In the Slaughterhouse Cases (1873), the Court ruled that all citizens have both national citizenship and state citizenship. The bulk of citizens’ rights are regulated by the states; national citizenship rights are outlined by the Constitution. For example, in Edwards v. California (1941), the Court ruled that a citizen’s right to move from state to state is a national right that is protected by the Constitution.

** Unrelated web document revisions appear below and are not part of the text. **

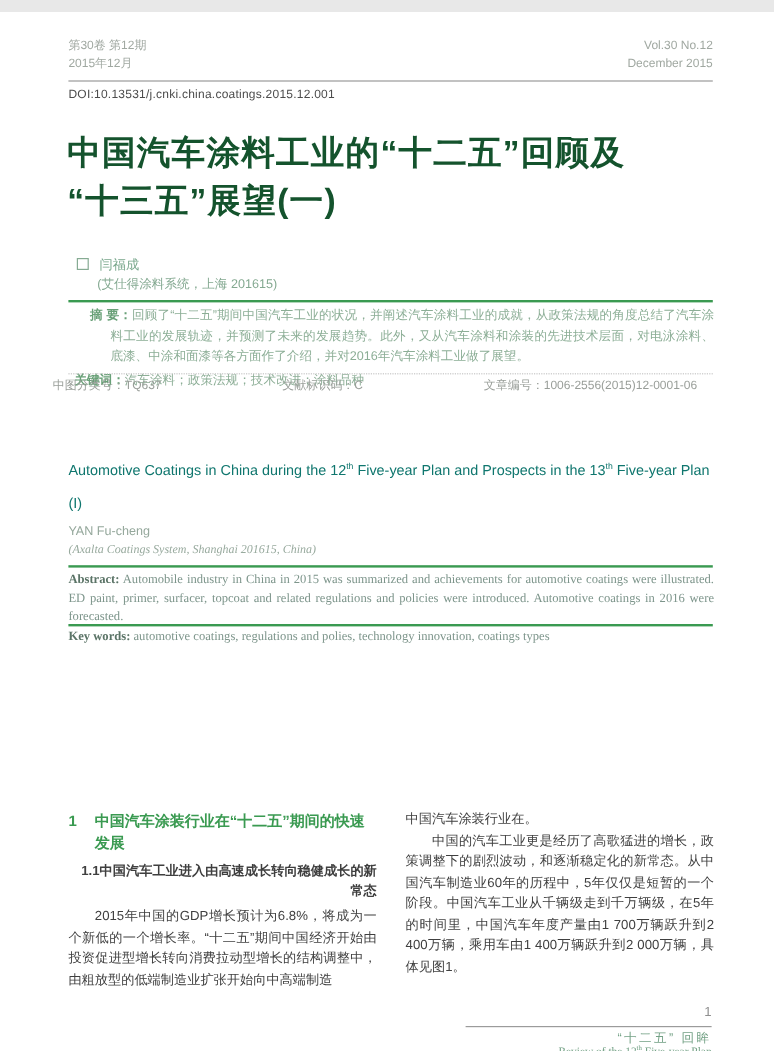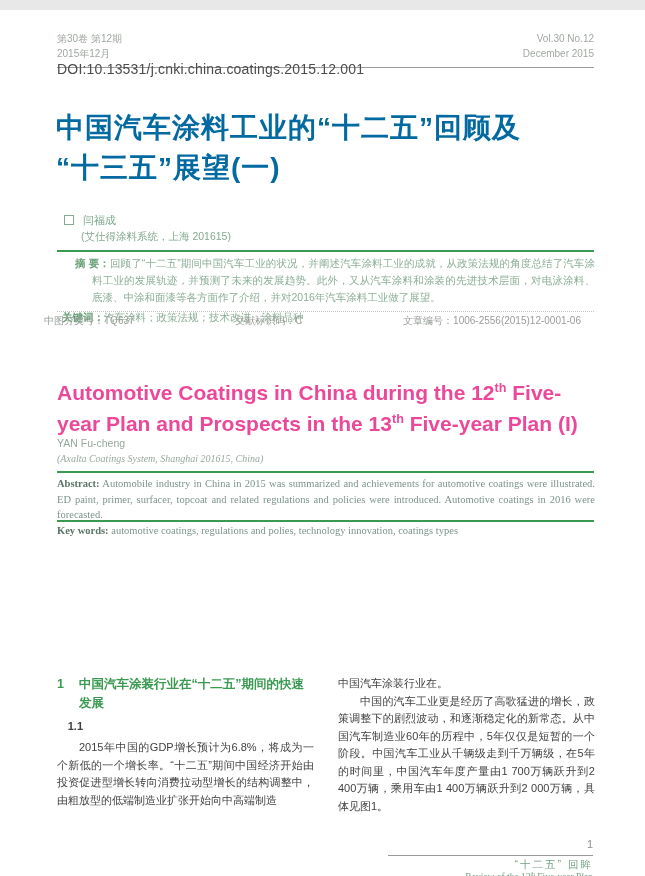--- a/index.html
+++ b/index.html
@@ -19,7 +19,7 @@
   .jname-en { letter-spacing:1px; }
   .hdr-rule { position:absolute; left:57px; top:57px; width:537px;
               border-top:1px solid #9b9b9b; }
-  .doi { position:absolute; left:57px; top:51px; font-size:14px;
+  .doi { position:absolute; left:57px; top:64px; font-size:10px;
          color:#4c4c4c; letter-spacing:0.2px; }
   
   .cn-title { position:absolute; left:56px; top:98px; width:540px;

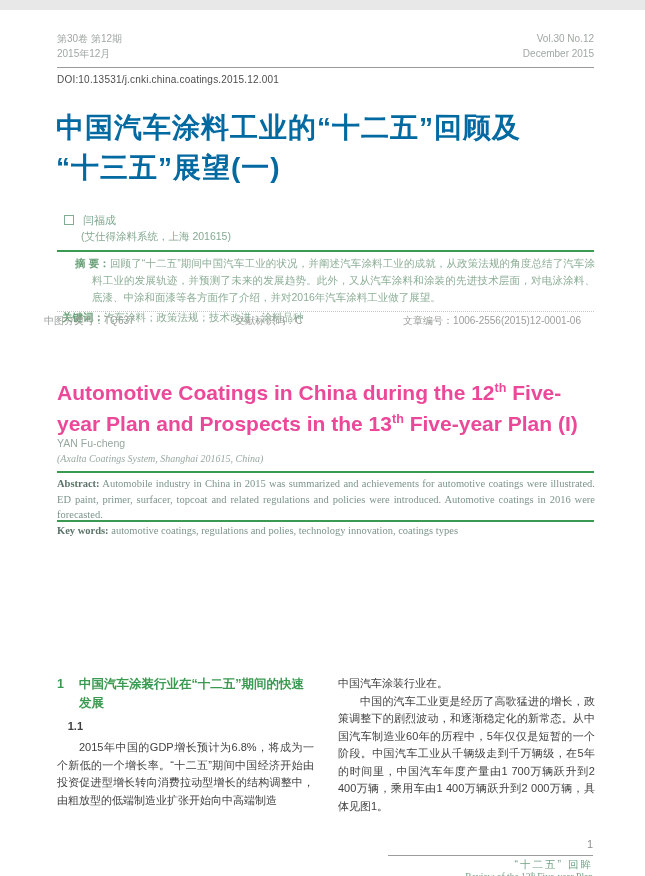--- a/index.html
+++ b/index.html
@@ -23,7 +23,7 @@
          color:#4c4c4c; letter-spacing:0.2px; }
   
   .cn-title { position:absolute; left:56px; top:98px; width:540px;
-              font-size:28px; font-weight:bold; color:#0369a1;
+              font-size:28px; font-weight:bold; color:#14532d;
               line-height:40px; letter-spacing:1px; }
   
   .author-row { position:absolute; left:64px; top:203px; display:flex;

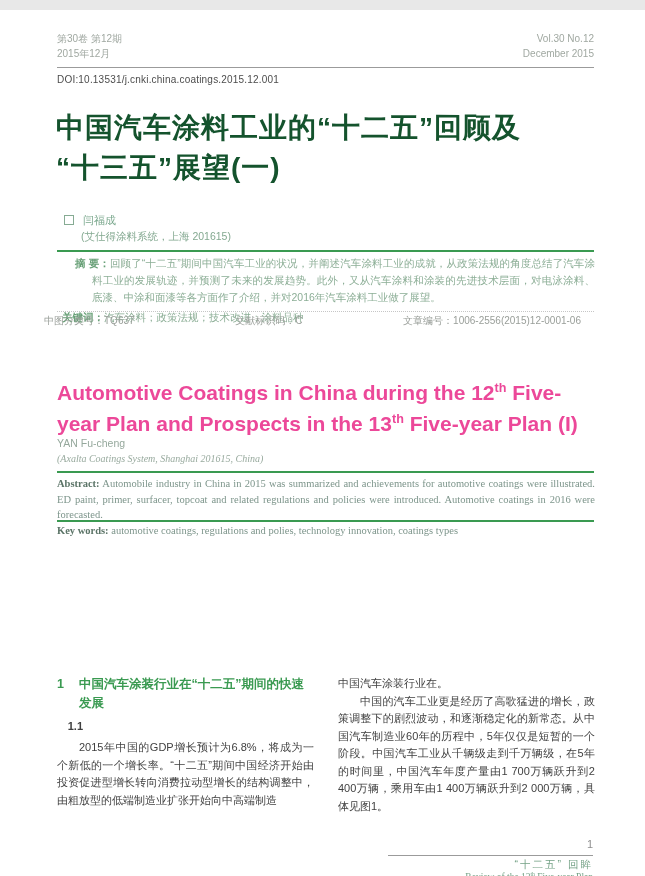--- a/index.html
+++ b/index.html
@@ -50,7 +50,7 @@
                font-size:10px; color:#999e99; }
   
   .en-title { position:absolute; left:57px; top:365px; width:540px;
-              font-size:21px; font-weight:bold; color:#ec4899;
+              font-size:12px; font-weight:normal; color:#0f766e;
               line-height:27px; }
   .en-title sup, .footer-en sup { font-size:60%; vertical-align:super; }
   .en-author { position:absolute; left:57px; top:427px; font-size:10.5px;

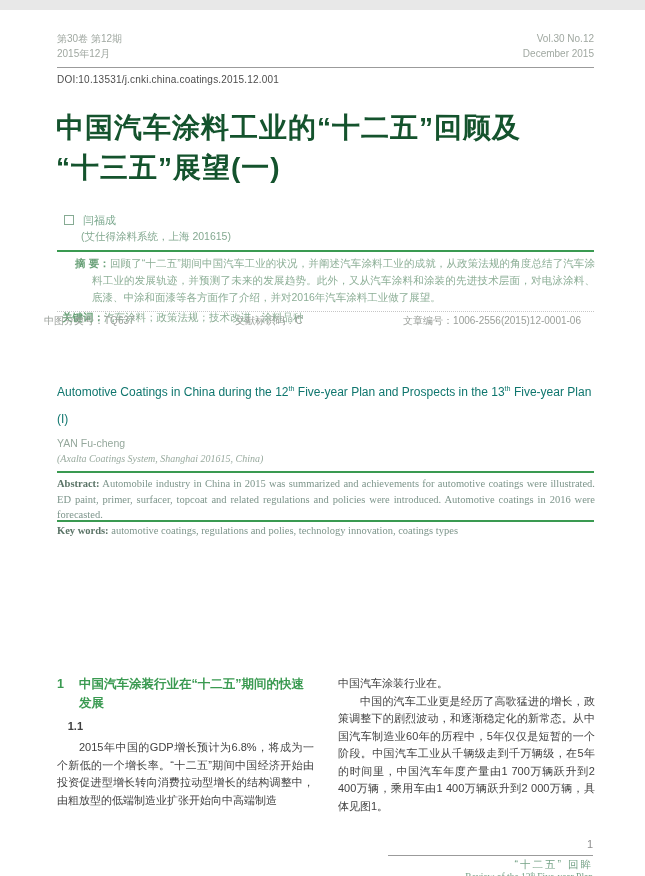--- a/index.html
+++ b/index.html
@@ -152,6 +152,7 @@
       </div>
       <div class="sec-h2">
         <span class="num">1.1</span>
+        <span>中国汽车工业进入由高速成长转向稳健成长的新常态</span>
       </div>
       <div class="para-indent">2015年中国的GDP增长预计为6.8%，将成为一个新低的一个增长率。“十二五”期间中国经济开始由投资促进型增长转向消费拉动型增长的结构调整中，由粗放型的低端制造业扩张开始向中高端制造</div>
     </div>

The Supreme Court examined various requirements of US citizenship in cases involving naturalized citizens. In Girouard v. United States (1946), the Court ruled that Girouard, who had refused to swear to defend the country, could become a naturalized citizen. In the opinion, Justice William O. Douglas wrote that taking up arms to defend the country is not a specific requirement of US citizenship. In Schneiderman v. United States (1939), the Court refused to revoke Schneiderman’s certificate of naturalization because he was a member of the Communist Party when he took the oath of citizenship. The Court said citizens should not be subjected to the idea of guilt by association. The Court also refused to revoke the citizenship of pro-Nazi Baumgartner in Baumgartner v. United States (1944), ruling that naturalized citizens had as much right to association as citizens born in the United States. This was a significant statement for the rights of naturalized citizens.

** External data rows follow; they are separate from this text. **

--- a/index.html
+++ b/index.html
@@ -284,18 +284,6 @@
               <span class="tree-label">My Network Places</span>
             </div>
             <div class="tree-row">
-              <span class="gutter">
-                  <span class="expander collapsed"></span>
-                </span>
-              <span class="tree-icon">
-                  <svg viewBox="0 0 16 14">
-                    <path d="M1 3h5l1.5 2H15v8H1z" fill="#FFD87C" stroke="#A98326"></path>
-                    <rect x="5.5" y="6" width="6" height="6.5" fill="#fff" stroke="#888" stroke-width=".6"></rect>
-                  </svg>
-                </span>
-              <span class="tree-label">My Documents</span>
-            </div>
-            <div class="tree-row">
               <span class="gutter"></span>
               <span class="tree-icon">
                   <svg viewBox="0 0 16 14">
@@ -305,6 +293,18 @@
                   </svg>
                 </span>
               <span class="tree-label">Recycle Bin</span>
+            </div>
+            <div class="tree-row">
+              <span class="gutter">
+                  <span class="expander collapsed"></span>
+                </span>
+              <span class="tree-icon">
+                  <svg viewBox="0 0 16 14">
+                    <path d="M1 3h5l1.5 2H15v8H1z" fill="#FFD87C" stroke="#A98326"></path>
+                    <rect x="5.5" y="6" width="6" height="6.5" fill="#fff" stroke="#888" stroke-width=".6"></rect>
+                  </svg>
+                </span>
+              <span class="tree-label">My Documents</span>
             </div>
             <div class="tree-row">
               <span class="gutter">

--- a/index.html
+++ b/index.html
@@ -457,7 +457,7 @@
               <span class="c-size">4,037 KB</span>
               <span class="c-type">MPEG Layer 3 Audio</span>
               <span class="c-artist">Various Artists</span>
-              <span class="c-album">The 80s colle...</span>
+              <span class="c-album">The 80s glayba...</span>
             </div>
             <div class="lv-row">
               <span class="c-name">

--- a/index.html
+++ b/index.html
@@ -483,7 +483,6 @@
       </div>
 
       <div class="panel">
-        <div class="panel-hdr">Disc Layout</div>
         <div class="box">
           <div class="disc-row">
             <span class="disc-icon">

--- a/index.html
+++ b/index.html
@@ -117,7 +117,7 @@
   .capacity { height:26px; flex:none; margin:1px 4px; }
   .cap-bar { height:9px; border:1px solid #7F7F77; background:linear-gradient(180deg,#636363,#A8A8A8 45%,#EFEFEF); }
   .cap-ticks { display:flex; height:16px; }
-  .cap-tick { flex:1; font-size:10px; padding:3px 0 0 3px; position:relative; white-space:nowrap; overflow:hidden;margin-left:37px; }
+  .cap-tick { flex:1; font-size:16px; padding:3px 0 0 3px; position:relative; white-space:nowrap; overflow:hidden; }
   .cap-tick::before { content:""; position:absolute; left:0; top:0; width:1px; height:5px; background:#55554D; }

In Mandoli v. Acheson (1952), the Supreme Court ruled that a native-born citizen cannot lose citizenship for not returning to the United States during adulthood. Similarly, in Schneider v. Rusk (1964), the Court ruled that a naturalized citizen can retain US citizenship even if that citizen is out of the country for a long time. A native-born citizen would not lose citizenship for an extended stay outside the country, and a naturalized citizen has the same rights as a citizen born in the United States. Also, in Perkins v. Elg (1939), the Court ruled that a child who acquires US citizenship at birth does not automatically lose that citizenship if their parents take them abroad to live in another country.
Japanese Americans and World War II
During the administration of President Ronald Reagan, the US government apologized to Japanese Americans for its treatment of them during World War II. Part of this treatment consisted of rulings made by the Supreme Court. In Hirabayashi v. United States (1943), the Court declared that the March 21, 1942, act of Congress placing a curfew on people of Japanese ancestry was legal even though many of the people who were subjected to the curfew were US citizens. In Korematsu v. United States (1944), the Court held that the internment of Japanese Americans was legal and necessary for national security. This decision was reached in spite of the fact that many of those interred were native-born citizens.